The most recent house I moved into the people had just left tons of their stuff, like 7 couches, 2 fat recliners, baskets of clothes, etc.: it was a party house in its last life. So yeah, lots of elbow grease and 5 months later we’re still not unpacked completely, and we still have most of the couches, which come springtime at least 3 are going curbside. It’s slowly feeling more like a home (especially after we repainted the master bedroom and replaced the toilet). It’s saving grace is the computer lab/gaming room in the basement and a separate room for my studio 🙂
Cleaning = YES! The first thing I do to make a new space feel like home is to deep clean the bathroom. Nothing makes me feel more comfortable in a space than knowing that my tush can safely touch the toilet.
Make your bed! I can live in a forest of boxes as long as my room feels like MY room.
I’m about to move across the continent and I plan to do the same thing I did the bazillion other times I’ve moved and set aside one box, clearly labeled that will be opened first. In it will be all my tea drinking things – tea cups, tea pot, kettle, tray, fancy sugar cubes and a tin of leaf tea. (Why, yes, I am of British heritage!) Perfect for that moment when it feels like I’m stuck in some nightmare world of never-ending boxes and just need to take a break. I’ll probably throw in a couple of fluffy towels as well as plane flight + unpacking will most likely = unholy levels of grime.

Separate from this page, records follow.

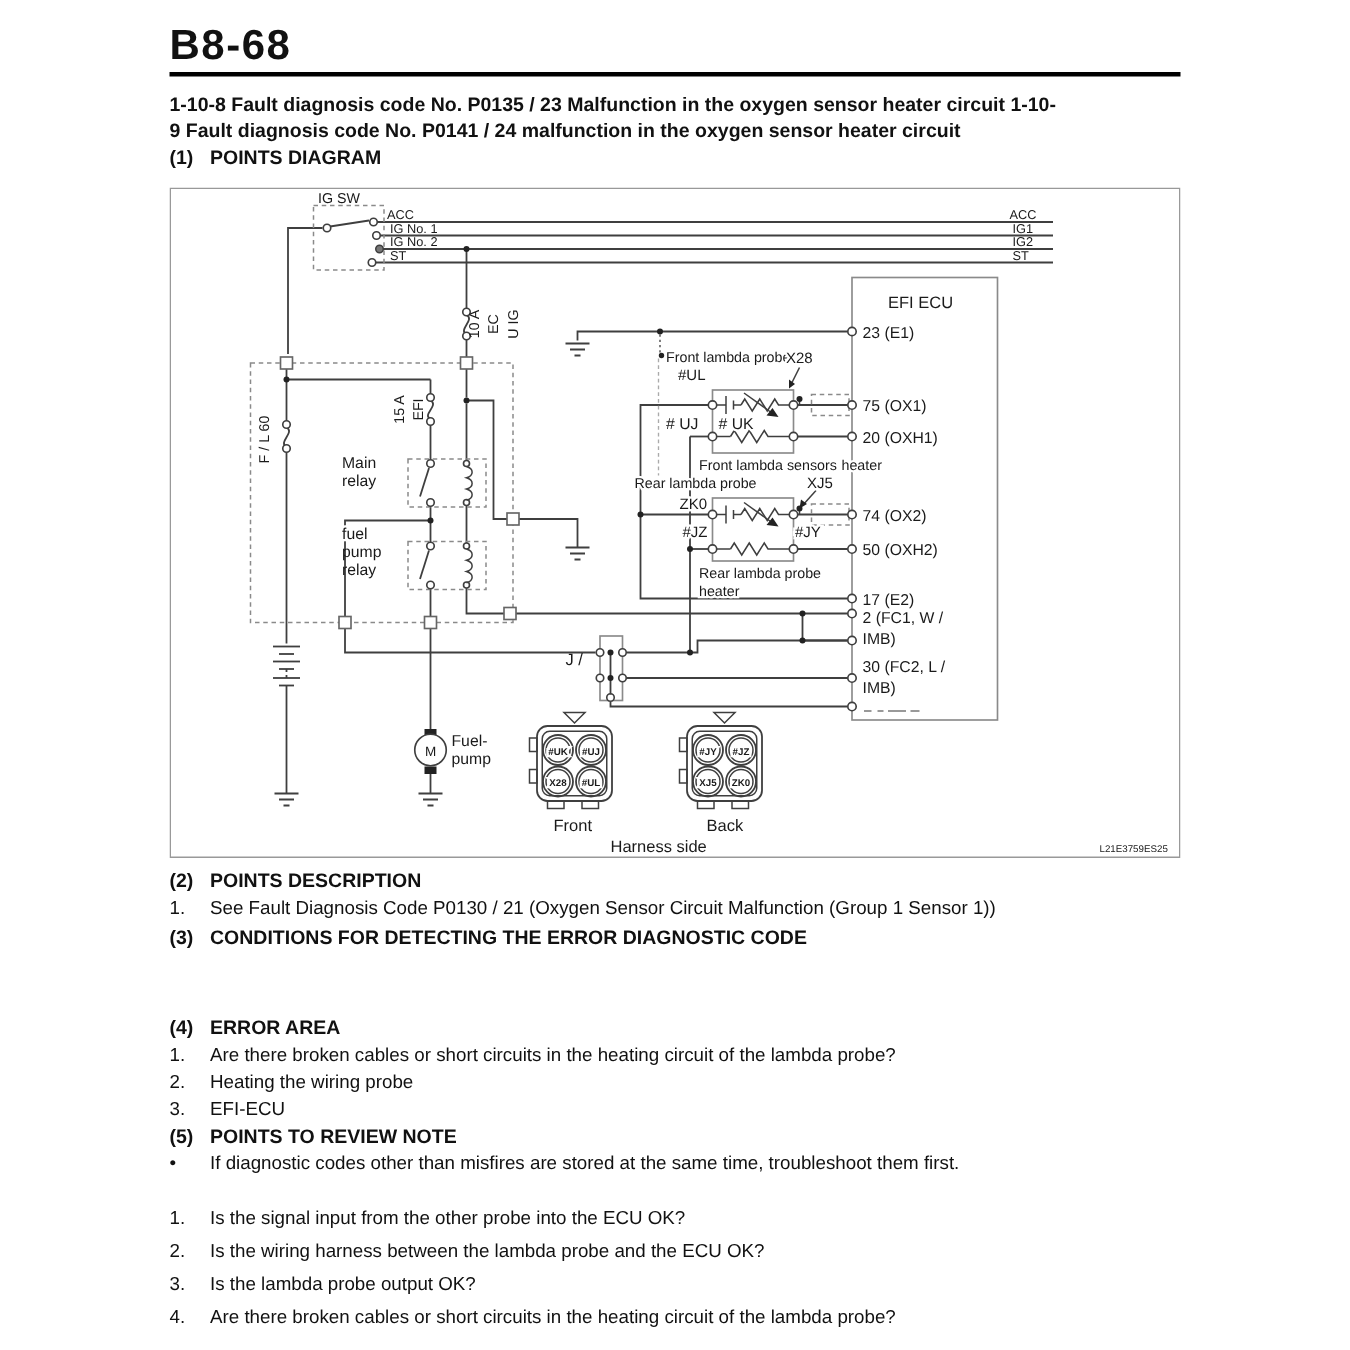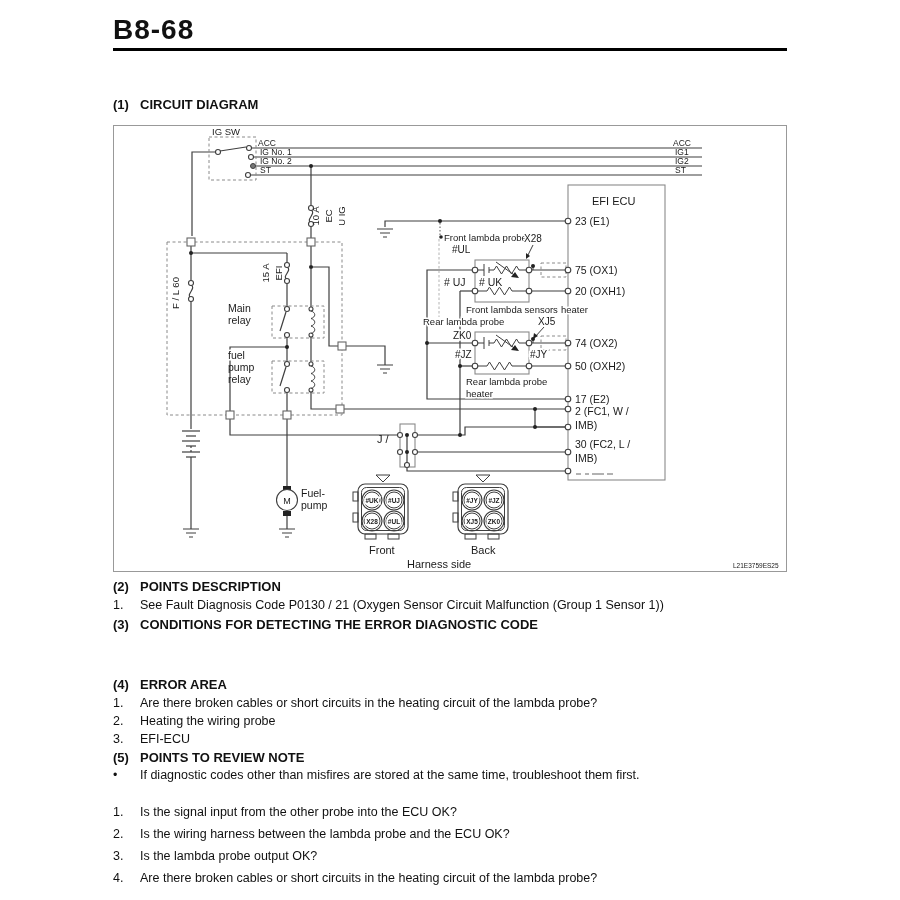--- a/index.html
+++ b/index.html
@@ -34,6 +34,7 @@
   <div class="hdr">B8-68</div>
   <div class="hdr-rule"></div>
 
+  <div class="tline" style="top:62px">1-10-8  Fault diagnosis code No. P0135 / 23 Malfunction in the oxygen sensor heater circuit 1-10-</div>
 
   <div class="row bold" style="top:97px">
     <span class="num">(1)</span>

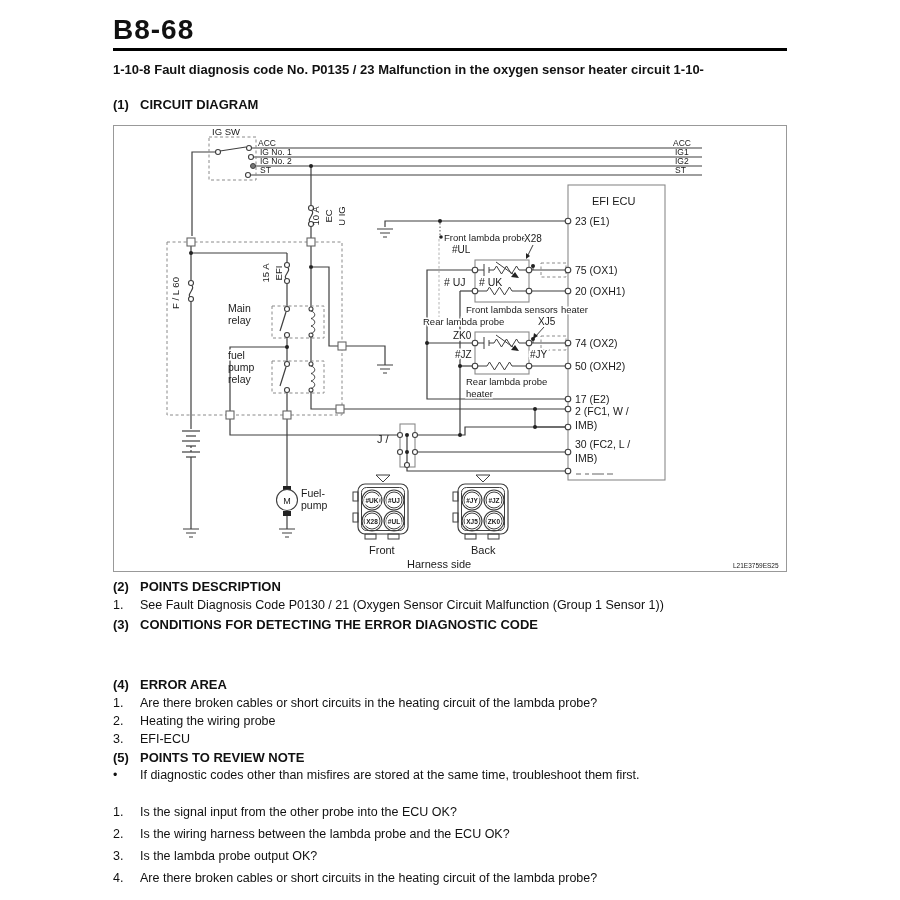--- a/index.html
+++ b/index.html
@@ -35,6 +35,7 @@
   <div class="hdr-rule"></div>
 
   <div class="tline" style="top:62px">1-10-8  Fault diagnosis code No. P0135 / 23 Malfunction in the oxygen sensor heater circuit 1-10-</div>
+  <div class="tline" style="top:79px">9 Fault diagnosis code No. P0141 / 24 malfunction in the oxygen sensor heater circuit</div>
 
   <div class="row bold" style="top:97px">
     <span class="num">(1)</span>

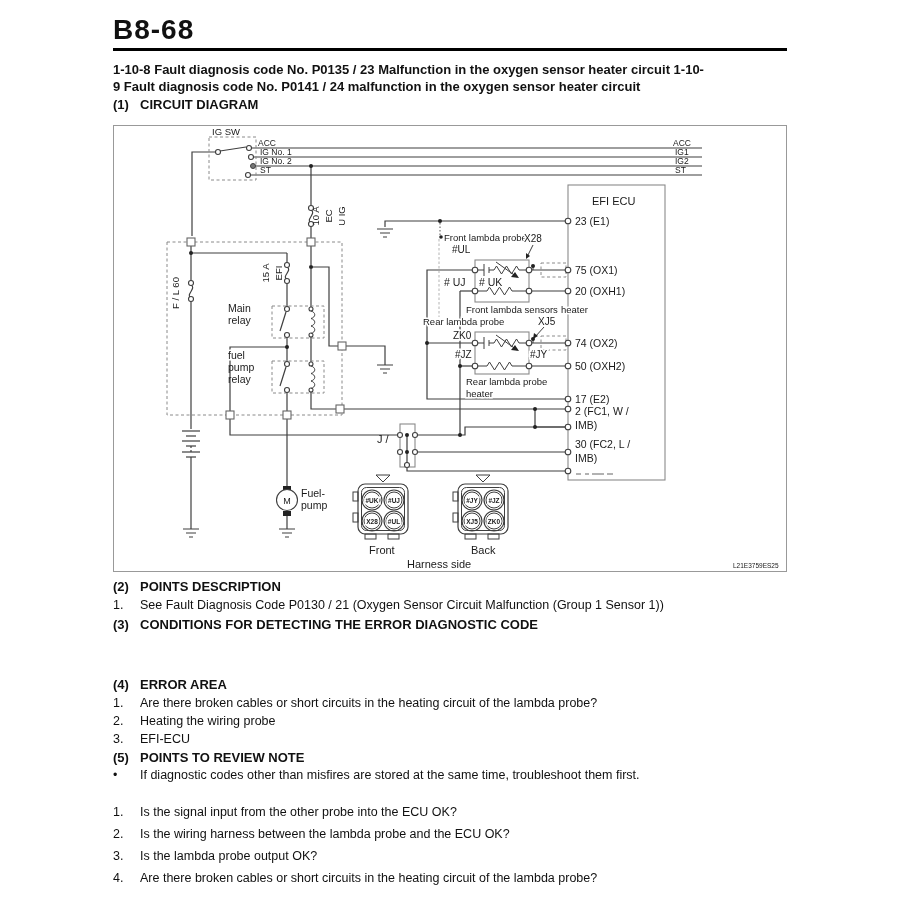--- a/index.html
+++ b/index.html
@@ -39,7 +39,7 @@
 
   <div class="row bold" style="top:97px">
     <span class="num">(1)</span>
-    <span>CIRCUIT DIAGRAM</span>
+    <span>POINTS DIAGRAM</span>
   </div>
 
   <svg style="position:absolute;left:113px;top:125px" width="674" height="447" viewBox="0 0 674 447">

My tea ritual has served me so far through twelve or so cross-city moves and one international move and hasn’t failed me yet.
Incidentally I find it can really help to start thinking about this in advance, especially if you haven’t moved for a while.
While you’re still in your old familiar home, before you start packing everything up, take some time to think about what makes it feel like your home (I think the comments here show it can be different for everyone) so you know what to do first when you get to your new place.
It also means you can make sure whatever you’ll need (pictures, music, bedding, tea etc.) is easily reachable when you get to your new place instead of somewhere in one of 50 identical boxes!